Ancient Greeks may have built 'disability ramps' on some temples

A digital rendering of the fourth-century B.C. Temple of Asklepios at Epidaurus (right). Notice the ramp on the temple's east side.
A digital rendering of the fourth-century B.C. Temple of Asklepios at Epidaurus (right). Notice the ramp on the temple's east side. (Image credit: ©2019 J. Goodinson; Scientific advisor J. Svolos; © Antiquity Publications Ltd, 2020)

The ancient Greeks didn't construct temples just for able-bodied people; this ancient society purposefully built ramps at some of its temples — especially at healing sanctuaries — so that people with disabilities could access the sites, a new study suggests. 

Some of these ramps date back to before the fourth century B.C., and they were likely used by other people with limited mobility as well, including the elderly, pregnant and very young, said study researcher Debby Sneed, a lecturer of classics at California State University, Long Beach.
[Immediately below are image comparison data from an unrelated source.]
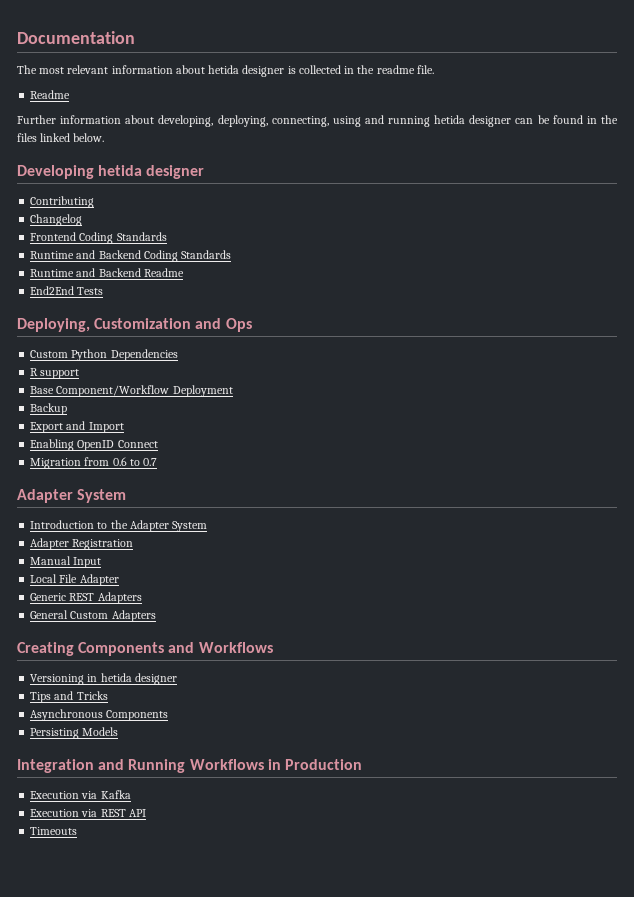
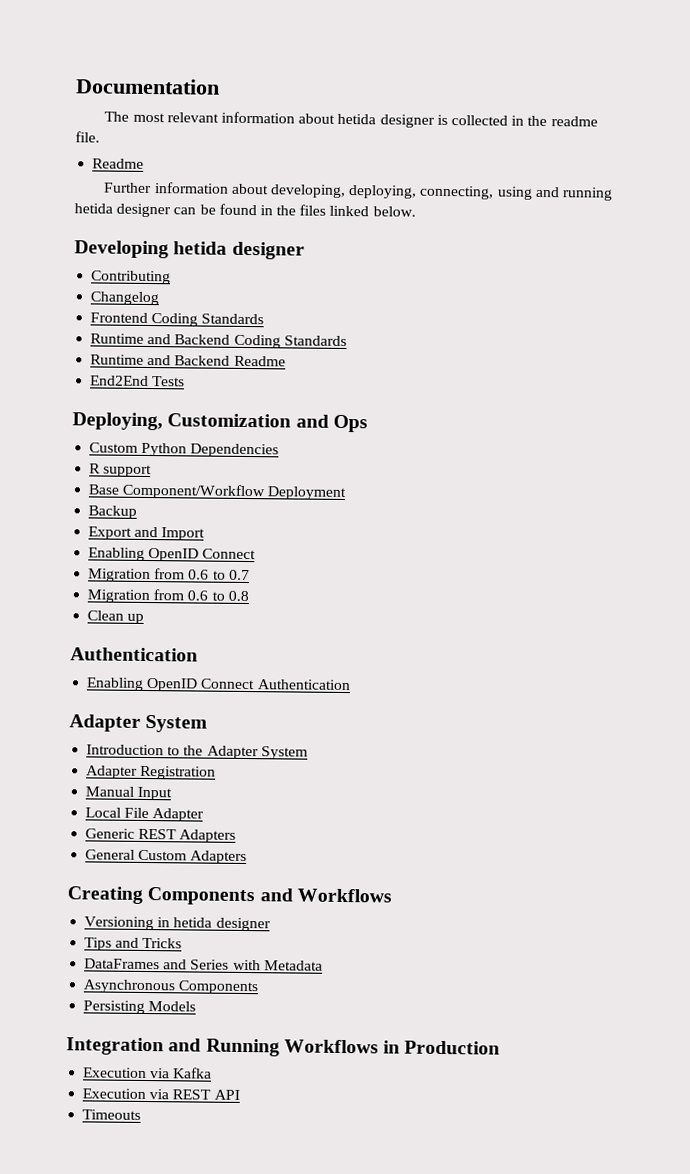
(158, 462) none -> [87,589,249,604] [87,610,145,624] [70,647,198,662] [86,677,351,692] // Migration from 0.6 to 0.8 // Clean up // Authentication // Enabling OpenID Connect Authentication
(108, 695) none -> [84,958,323,971] // DataFrames and Series with Metadata

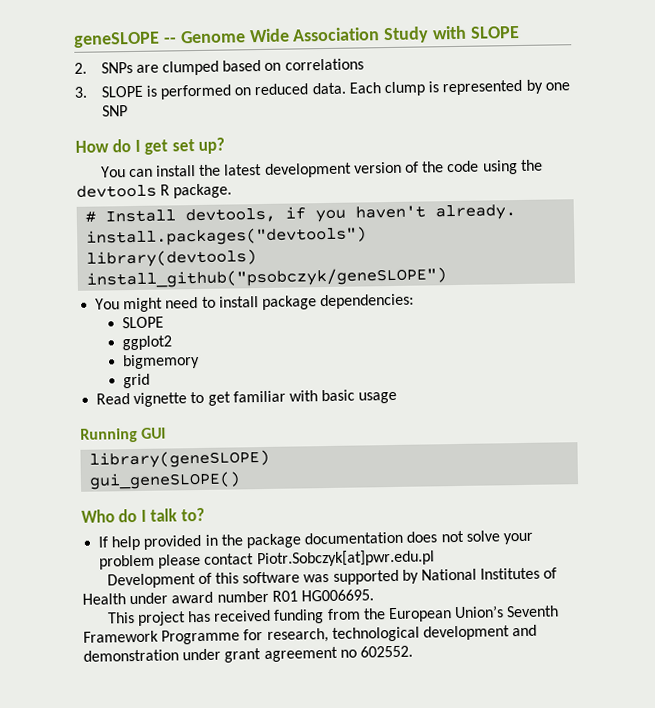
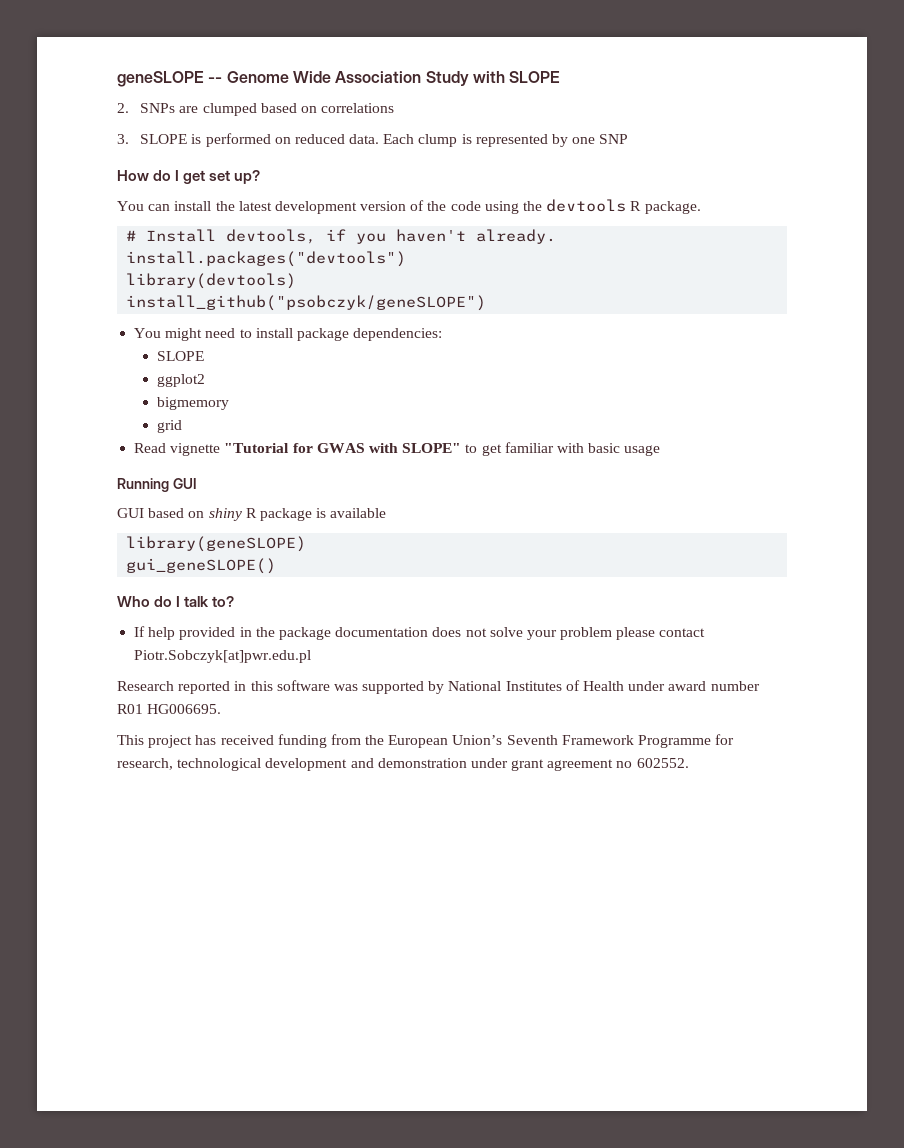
(188, 400) none -> [224,443,462,453] "Tutorial for GWAS with SLOPE"
(167, 433) none -> [117,508,387,521] // GUI based on shiny R package is available
[106,572,212,589] Development of -> [117,681,247,694] Research reported in

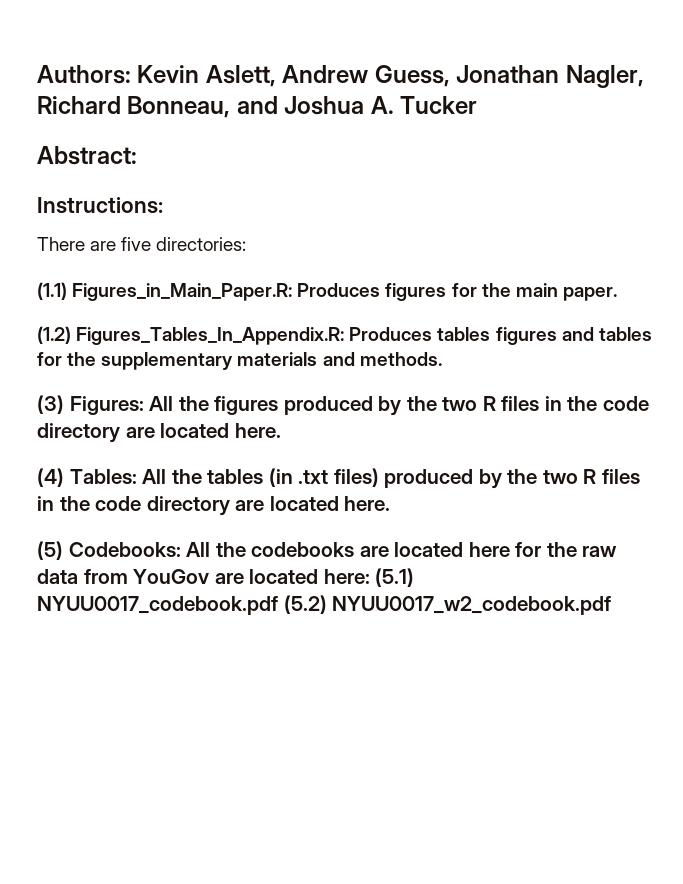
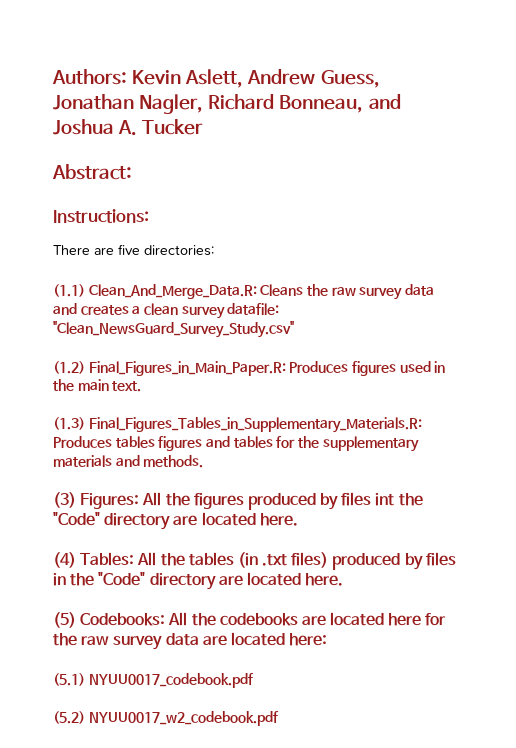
[72,283,617,301] [37,326,345,345] Figures_in_Main_Paper.R: Produces figures for the main paper. // (1.2) Figures_Tables_In_Appendix.R: -> [88,284,434,300] [53,303,280,319] [53,321,294,338] [53,361,446,376] [53,379,142,392] [53,417,422,433] Clean_And_Merge_Data.R: Cleans the raw survey data and creates a clean survey datafile: "Clean_NewsGuard_Survey_Study.csv" // (1.2) Final_Figures_in_Main_Paper.R: Produces figures used in the main text. // (1.3) Final_Figures_Tables_in_Supplementary_Materials.R:
[406,396,649,411] the two R files in the code -> [341,492,423,506] [53,512,100,526] files int the "Code"
[507,469,640,484] [37,496,142,511] the two R files in the code -> [425,552,456,566] [53,572,146,586] files in the "Code"
[37,569,210,584] data from YouGov -> [113,633,199,650] survey data
(370, 576) none -> (328, 639) //
(278, 605) none -> (254, 680) //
"It seems clear that the most reasonable explanation for [these] ramps is that they were intended to help mobility-impaired visitors access the spaces that they needed to experience religious healing," Sneed told Live Science in an email. "This shouldn't surprise us, really: The Greeks built these spaces for disabled people, and they built the spaces so that their target visitor could access them."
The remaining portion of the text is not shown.